Aku tidak suka dengan ajakan Tommy. Tapi, telrlau banyak pertimbangan akan membuat kerjaan semakin lama. Aku mendesah panjang, mengangguk malas.

"Aku mengerti. Sampai ketemu nanti."

"Ok, bye Rian!!!"

***

Aku bergegas ganti pakaian sekolahku dengan style kasual dan sederhana saja. Tanktop hitam yang berbalut jaket cokelat dan rok lipat hitam. Sneaker putih menyelerasakannya. Sebuah tas sandang hitam untuk mempercantiknya.

Aku menatap penampilanku dengan dingin. Tak perlu berdandan yang heboh, cukup bedak tipis dan lipgloss saja agar bibirku tidak kering. Rambutku, aku urai saja. Ribet jika harus menatanya. Toh, aku datang menemui sepupuku bukan pacarku. Jadi, tak perlu harus dandan cantik juga.

"Woah, Shely, kau mau kemana?" seru Rela tiba-tiba mengejutkanku.

Aku refleks menoleh ke kiri, dimana Reka melayang dengan wajah polosnya. "Kau ini, bisa tidak muncul itu memberi peringatan!" desisku tajam.

Reka hanya tertawa saja. Tampak tidak peduli sama sekali.

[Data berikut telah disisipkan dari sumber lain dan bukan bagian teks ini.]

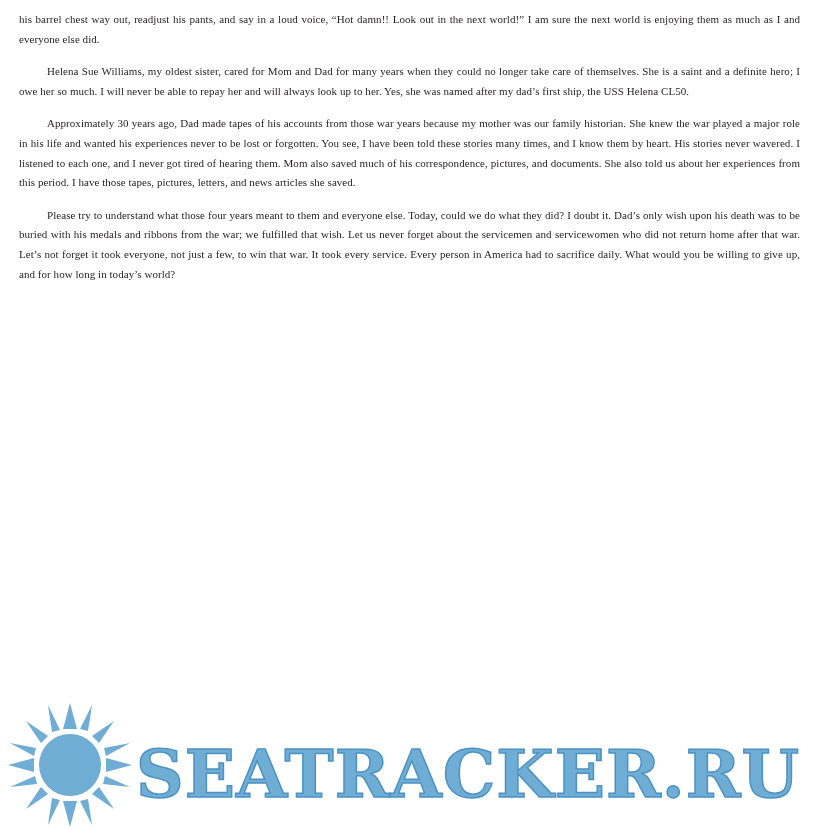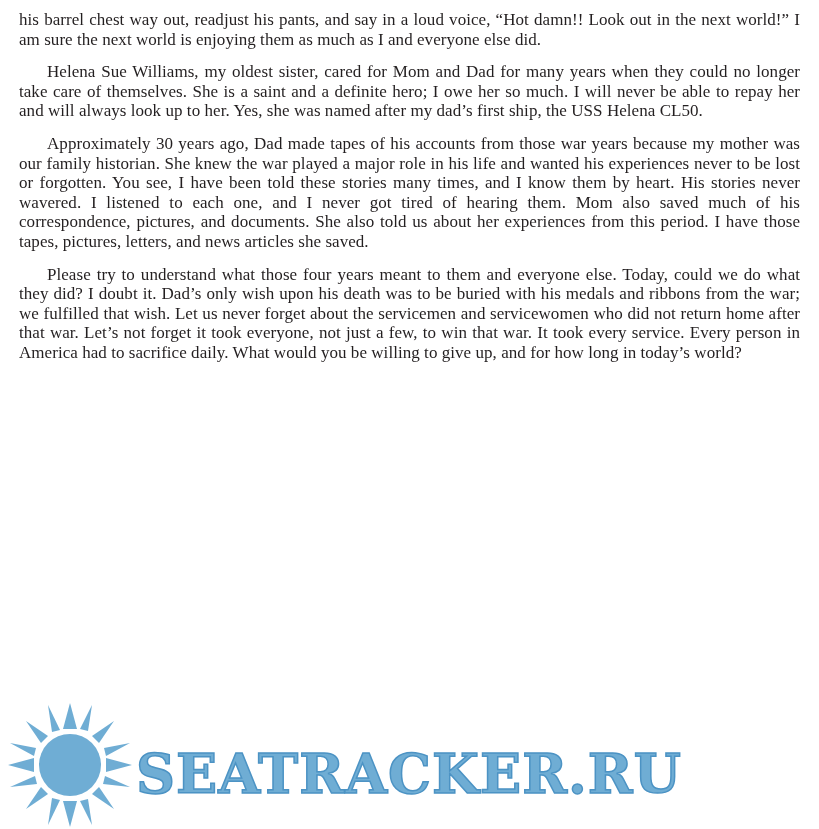"his barrel chest way out," .para { font-size: 17px -> 11px }
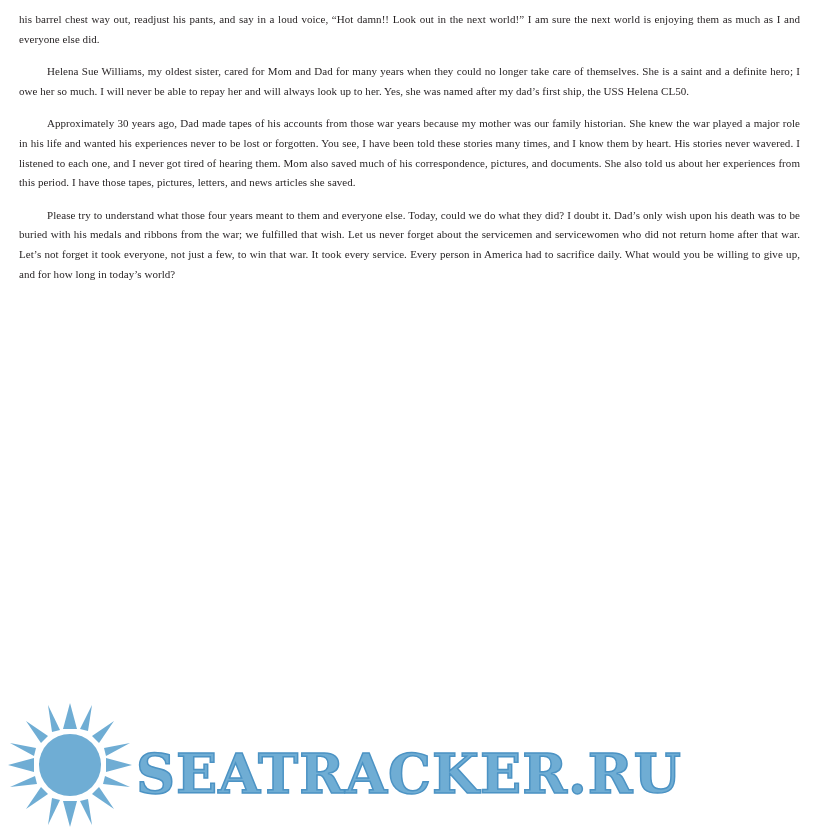"SEATRACKER.RU" .wm-text { font-size: 54px -> 66px }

Aku berdecih kasar, menaikkan tudung jaketku untuk menutupi kepalaku dan memasang masker putih. Berjalan santai menuju halte.

" Ne, kau mau kemana?"

"Menurutmu?" desisku datar.

"Kencan?" ujarnya polos.

Aku melirik dingin Reka. "Diamlah. Kau pikir siapa yang berkencan di sore hari begini!"

"Nah, siapa tahu, kau terlalu rapi Shely. Ketemu dengan Aji saja kau tidak serap ini. Jadi, ya..."

"Tidak, aku mau bertemu dengan sepupuku," kataku bersiap menyambut bus yang akan berhenti di halte.

Tak lama, aku masuk ke dalam bus, dan memilih bangku paling belakang, menyudut dekat jendela. Agar tidak ada yang menatapku aneh karena bicara sendiri. Untungnya penumpang bus hanya ada lima orang, di tambah 3 makhluk halus yang memang biasa berada di bus ini.

"Oh,sepupumu yang pernah sekolah di sekolahku begitu!" pastinya ikut duduk di sebelahku.

"Siapa lagi?" aku berkata sinis menatap luar jendela. "Kalau tidak penting, mana mau aku keluar rumah. Buang-buang energi."

"Telepon saja kan bisa."

"Kau pikir, pembicaraan mengenai dirimu ini bisa di katakan lewat telepon?" sinisku dingin. "Yang ada aku dianggap gila. Siapa yang bakal percaya aku bisa lihat hantu?" aku terdiam menyunggingkan senyum miring. "Ah, kecuali orangtuaku, saudaraku, dan Aji. Mereka percaya tentu saja."

Reka mendengkus menyetujuinya. Jika saja dia masih hidup dan mendengar kalau ada yang bisa lihat hantu, tentu saja dia akan menyangkalnya.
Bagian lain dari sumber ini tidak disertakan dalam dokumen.